EXERCISE DIRECTIONS>
Look through the data below for the line with "Listed by Patti" and the line with "Esporàdic soci: 30", then output those two and all lines in between, exactly as written.

TASK INPUTS>

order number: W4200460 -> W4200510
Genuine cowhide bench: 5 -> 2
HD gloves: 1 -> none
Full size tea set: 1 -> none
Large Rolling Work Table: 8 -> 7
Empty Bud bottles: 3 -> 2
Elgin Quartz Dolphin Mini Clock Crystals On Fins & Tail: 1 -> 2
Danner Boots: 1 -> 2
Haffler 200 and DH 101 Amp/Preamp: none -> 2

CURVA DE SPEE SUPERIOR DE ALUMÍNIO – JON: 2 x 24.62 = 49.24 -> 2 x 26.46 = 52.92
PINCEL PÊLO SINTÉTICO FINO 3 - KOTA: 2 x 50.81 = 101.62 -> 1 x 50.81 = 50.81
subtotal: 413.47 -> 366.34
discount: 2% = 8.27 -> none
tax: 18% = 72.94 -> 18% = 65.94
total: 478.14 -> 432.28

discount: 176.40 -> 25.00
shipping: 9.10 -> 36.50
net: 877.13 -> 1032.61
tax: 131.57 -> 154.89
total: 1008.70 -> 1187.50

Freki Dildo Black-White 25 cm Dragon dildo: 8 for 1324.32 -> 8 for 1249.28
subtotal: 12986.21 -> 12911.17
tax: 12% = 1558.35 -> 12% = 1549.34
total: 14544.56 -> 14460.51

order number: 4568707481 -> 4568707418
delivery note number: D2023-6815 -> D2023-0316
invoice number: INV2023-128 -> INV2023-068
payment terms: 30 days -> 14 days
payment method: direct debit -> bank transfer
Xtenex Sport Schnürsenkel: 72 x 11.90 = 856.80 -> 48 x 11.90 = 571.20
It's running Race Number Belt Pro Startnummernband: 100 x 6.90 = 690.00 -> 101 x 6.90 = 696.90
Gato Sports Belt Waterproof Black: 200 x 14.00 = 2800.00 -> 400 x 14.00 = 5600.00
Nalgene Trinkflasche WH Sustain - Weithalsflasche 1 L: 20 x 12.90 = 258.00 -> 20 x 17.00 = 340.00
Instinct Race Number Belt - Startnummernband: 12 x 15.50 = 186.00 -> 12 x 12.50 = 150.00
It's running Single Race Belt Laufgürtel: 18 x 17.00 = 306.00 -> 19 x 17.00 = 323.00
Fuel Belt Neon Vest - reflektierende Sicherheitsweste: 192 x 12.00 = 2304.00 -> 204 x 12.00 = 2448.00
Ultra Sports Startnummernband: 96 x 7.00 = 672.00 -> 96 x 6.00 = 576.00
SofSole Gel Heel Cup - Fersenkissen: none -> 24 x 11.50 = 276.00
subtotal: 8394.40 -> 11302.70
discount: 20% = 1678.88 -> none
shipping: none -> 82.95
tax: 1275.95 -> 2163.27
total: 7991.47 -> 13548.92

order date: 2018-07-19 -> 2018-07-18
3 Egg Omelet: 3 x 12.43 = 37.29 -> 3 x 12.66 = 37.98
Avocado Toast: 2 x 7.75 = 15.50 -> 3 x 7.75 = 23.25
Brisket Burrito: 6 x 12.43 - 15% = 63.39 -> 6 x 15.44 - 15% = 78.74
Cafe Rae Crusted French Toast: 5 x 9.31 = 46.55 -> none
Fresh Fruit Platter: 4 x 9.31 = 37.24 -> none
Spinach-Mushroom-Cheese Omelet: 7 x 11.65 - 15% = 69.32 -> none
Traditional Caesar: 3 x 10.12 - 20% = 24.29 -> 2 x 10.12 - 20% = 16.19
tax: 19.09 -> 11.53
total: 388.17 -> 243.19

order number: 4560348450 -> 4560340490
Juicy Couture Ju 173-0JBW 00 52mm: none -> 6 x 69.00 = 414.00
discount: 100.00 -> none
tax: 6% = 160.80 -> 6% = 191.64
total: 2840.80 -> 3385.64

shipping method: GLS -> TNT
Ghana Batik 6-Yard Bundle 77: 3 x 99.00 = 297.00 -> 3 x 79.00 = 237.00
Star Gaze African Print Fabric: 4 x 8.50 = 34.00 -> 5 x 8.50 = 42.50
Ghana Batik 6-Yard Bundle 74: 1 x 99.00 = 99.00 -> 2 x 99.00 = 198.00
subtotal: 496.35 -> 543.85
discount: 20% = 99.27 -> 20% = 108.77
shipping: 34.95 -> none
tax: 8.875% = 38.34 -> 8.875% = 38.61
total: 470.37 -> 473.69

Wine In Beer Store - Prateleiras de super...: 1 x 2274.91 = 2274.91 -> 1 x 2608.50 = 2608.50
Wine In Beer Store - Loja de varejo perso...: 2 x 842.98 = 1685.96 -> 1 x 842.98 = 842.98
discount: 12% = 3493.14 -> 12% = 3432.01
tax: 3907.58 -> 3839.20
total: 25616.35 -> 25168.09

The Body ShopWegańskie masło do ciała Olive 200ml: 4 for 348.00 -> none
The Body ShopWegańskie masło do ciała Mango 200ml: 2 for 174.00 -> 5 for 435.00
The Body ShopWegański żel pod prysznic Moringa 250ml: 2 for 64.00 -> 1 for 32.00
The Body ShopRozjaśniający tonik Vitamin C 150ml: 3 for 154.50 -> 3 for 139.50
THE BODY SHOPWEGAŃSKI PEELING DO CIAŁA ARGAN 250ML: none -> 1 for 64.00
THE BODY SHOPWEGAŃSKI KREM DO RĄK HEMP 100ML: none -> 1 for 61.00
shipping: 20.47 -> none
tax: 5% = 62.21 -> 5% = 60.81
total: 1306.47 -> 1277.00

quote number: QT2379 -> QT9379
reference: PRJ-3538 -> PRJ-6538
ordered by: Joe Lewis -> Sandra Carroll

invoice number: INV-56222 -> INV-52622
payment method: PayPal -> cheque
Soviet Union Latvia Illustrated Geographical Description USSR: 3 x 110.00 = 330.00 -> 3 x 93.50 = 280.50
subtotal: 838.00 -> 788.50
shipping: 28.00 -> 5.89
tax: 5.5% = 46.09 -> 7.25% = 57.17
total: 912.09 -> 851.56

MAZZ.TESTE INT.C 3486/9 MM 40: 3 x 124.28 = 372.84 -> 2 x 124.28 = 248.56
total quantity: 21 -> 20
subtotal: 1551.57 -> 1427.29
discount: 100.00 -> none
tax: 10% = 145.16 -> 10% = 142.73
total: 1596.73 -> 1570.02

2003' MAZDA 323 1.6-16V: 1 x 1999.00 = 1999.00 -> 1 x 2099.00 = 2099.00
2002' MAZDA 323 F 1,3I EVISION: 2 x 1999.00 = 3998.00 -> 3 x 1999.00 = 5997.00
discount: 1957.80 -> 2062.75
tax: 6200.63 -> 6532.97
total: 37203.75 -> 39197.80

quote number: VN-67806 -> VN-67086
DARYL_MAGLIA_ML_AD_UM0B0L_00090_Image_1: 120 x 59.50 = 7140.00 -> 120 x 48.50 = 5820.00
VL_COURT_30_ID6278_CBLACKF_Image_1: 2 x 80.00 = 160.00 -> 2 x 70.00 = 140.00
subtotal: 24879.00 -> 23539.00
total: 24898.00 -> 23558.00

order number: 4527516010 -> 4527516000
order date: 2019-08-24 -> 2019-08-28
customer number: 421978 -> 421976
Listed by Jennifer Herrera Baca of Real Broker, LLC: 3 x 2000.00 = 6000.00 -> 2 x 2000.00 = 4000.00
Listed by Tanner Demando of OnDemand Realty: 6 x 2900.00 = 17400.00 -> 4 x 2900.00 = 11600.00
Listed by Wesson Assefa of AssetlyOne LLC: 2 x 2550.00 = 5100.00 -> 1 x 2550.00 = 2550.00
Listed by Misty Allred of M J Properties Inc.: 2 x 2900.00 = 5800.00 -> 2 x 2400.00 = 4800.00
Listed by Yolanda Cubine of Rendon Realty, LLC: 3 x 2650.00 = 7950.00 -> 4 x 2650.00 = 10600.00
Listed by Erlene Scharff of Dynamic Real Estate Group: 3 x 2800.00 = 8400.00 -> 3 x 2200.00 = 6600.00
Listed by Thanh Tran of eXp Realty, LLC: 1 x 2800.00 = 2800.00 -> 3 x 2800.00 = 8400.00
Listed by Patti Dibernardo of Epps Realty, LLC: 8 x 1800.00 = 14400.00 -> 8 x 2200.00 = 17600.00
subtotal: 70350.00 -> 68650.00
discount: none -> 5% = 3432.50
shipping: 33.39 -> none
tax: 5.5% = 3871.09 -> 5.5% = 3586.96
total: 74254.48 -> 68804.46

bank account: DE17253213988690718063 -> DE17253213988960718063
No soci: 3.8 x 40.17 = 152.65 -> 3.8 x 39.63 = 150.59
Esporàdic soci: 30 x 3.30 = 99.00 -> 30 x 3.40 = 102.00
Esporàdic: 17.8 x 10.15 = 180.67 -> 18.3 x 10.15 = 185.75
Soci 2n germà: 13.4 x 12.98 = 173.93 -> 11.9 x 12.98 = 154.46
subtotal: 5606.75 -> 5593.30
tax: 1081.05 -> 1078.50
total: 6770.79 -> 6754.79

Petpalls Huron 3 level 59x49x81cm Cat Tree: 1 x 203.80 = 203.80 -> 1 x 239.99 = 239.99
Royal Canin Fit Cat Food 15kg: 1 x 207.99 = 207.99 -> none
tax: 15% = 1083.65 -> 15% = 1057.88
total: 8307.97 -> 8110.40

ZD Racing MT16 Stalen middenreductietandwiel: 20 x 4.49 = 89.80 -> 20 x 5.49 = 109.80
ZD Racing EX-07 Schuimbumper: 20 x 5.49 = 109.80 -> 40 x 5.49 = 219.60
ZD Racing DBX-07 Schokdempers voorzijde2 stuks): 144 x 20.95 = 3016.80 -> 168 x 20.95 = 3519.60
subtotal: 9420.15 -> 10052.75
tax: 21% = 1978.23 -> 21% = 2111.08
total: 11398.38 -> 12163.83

TASK RESPONSE>
Listed by Patti Dibernardo of Epps Realty, LLC: 8 x 1800.00 = 14400.00 -> 8 x 2200.00 = 17600.00
subtotal: 70350.00 -> 68650.00
discount: none -> 5% = 3432.50
shipping: 33.39 -> none
tax: 5.5% = 3871.09 -> 5.5% = 3586.96
total: 74254.48 -> 68804.46

bank account: DE17253213988690718063 -> DE17253213988960718063
No soci: 3.8 x 40.17 = 152.65 -> 3.8 x 39.63 = 150.59
Esporàdic soci: 30 x 3.30 = 99.00 -> 30 x 3.40 = 102.00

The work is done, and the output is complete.